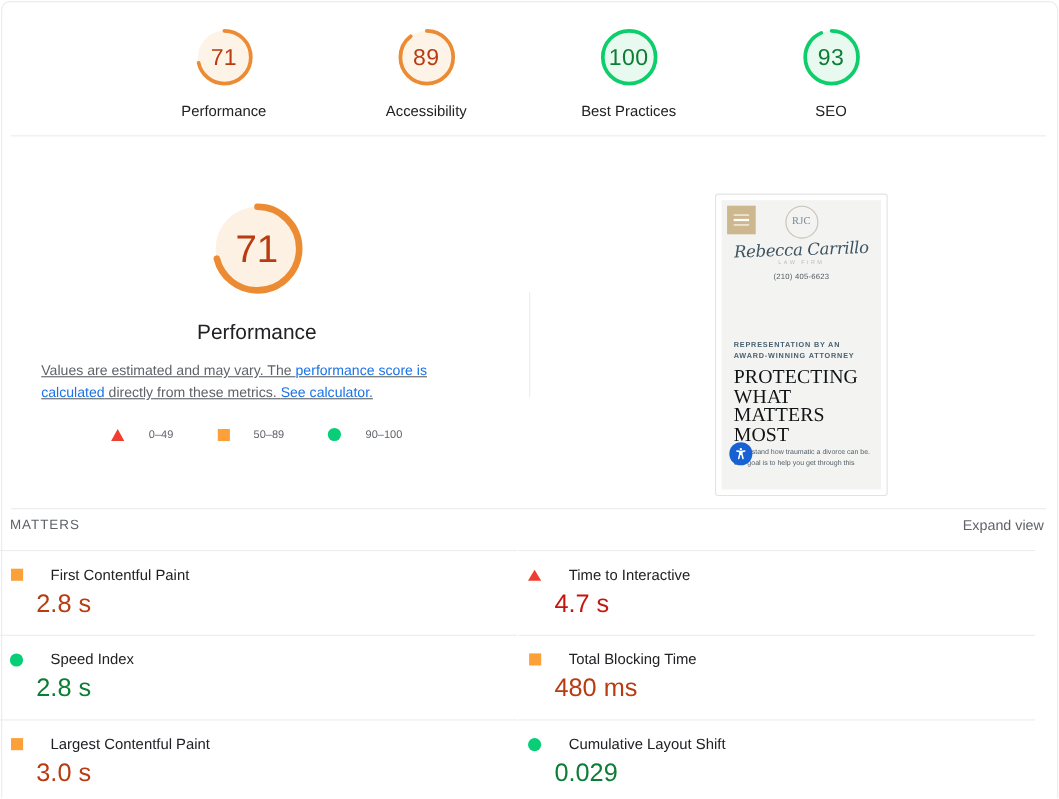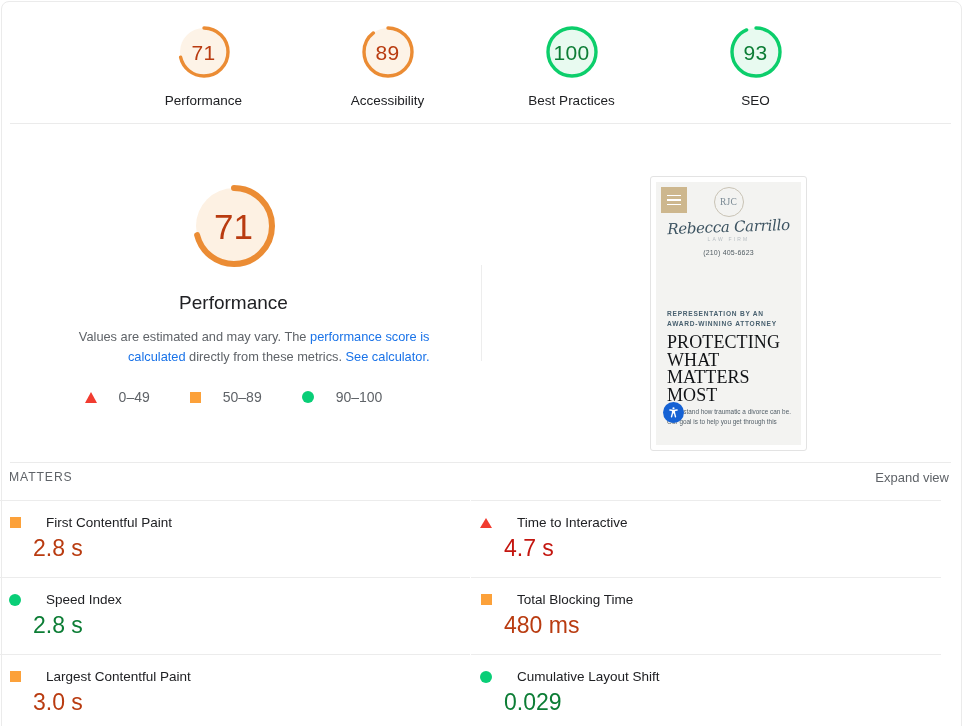--- a/index.html
+++ b/index.html
@@ -119,10 +119,11 @@
   .perf-desc {
     margin-top: 13px;
     width: 392px;
-    text-align: right;
+    text-align: left;
     font-size: 12.8px;
     line-height: 20px;
     color: #5f6368;
+    text-decoration: underline;
   }
   .perf-desc a {
     color: #1a73e8;

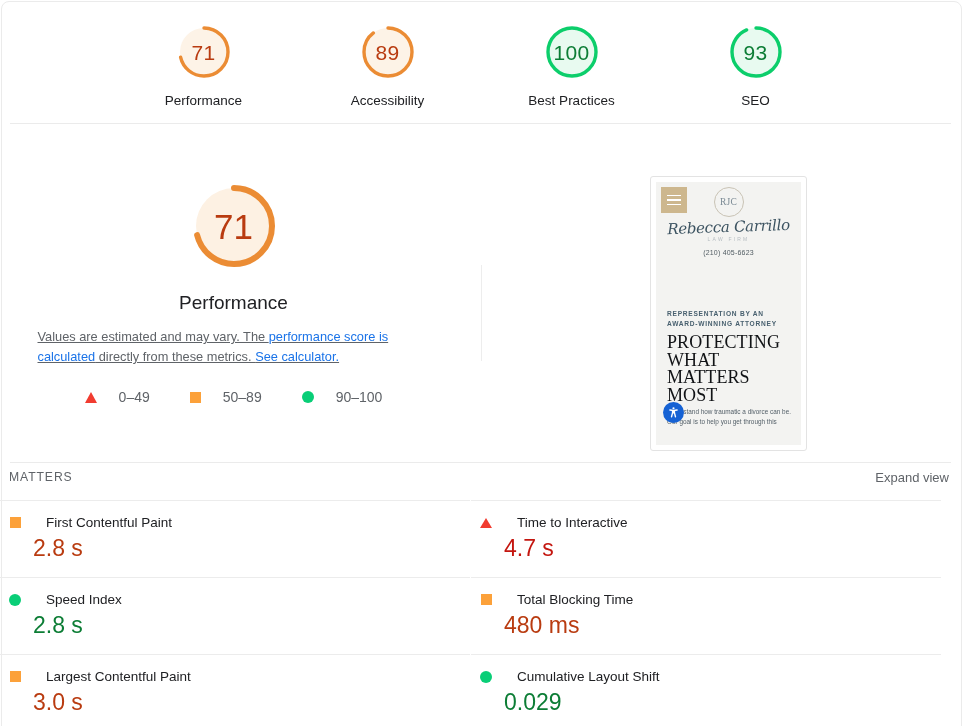--- a/index.html
+++ b/index.html
@@ -140,7 +140,7 @@
     display: flex;
     align-items: center;
     gap: 22px;
-    font-size: 14px;
+    font-size: 10px;
     color: #5f6368;
   }
   .tri {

TASK GOAL:
Minus its pictures, the full listing should be copied verbatim.

REPLY TO THE EXERCISE:
--- a/index.html
+++ b/index.html
@@ -119,10 +119,11 @@
   .perf-desc {
     margin-top: 13px;
     width: 392px;
-    text-align: right;
+    text-align: left;
     font-size: 12.8px;
     line-height: 20px;
     color: #5f6368;
+    text-decoration: underline;
   }
   .perf-desc a {
     color: #1a73e8;

--- a/index.html
+++ b/index.html
@@ -140,7 +140,7 @@
     display: flex;
     align-items: center;
     gap: 22px;
-    font-size: 14px;
+    font-size: 10px;
     color: #5f6368;
   }
   .tri {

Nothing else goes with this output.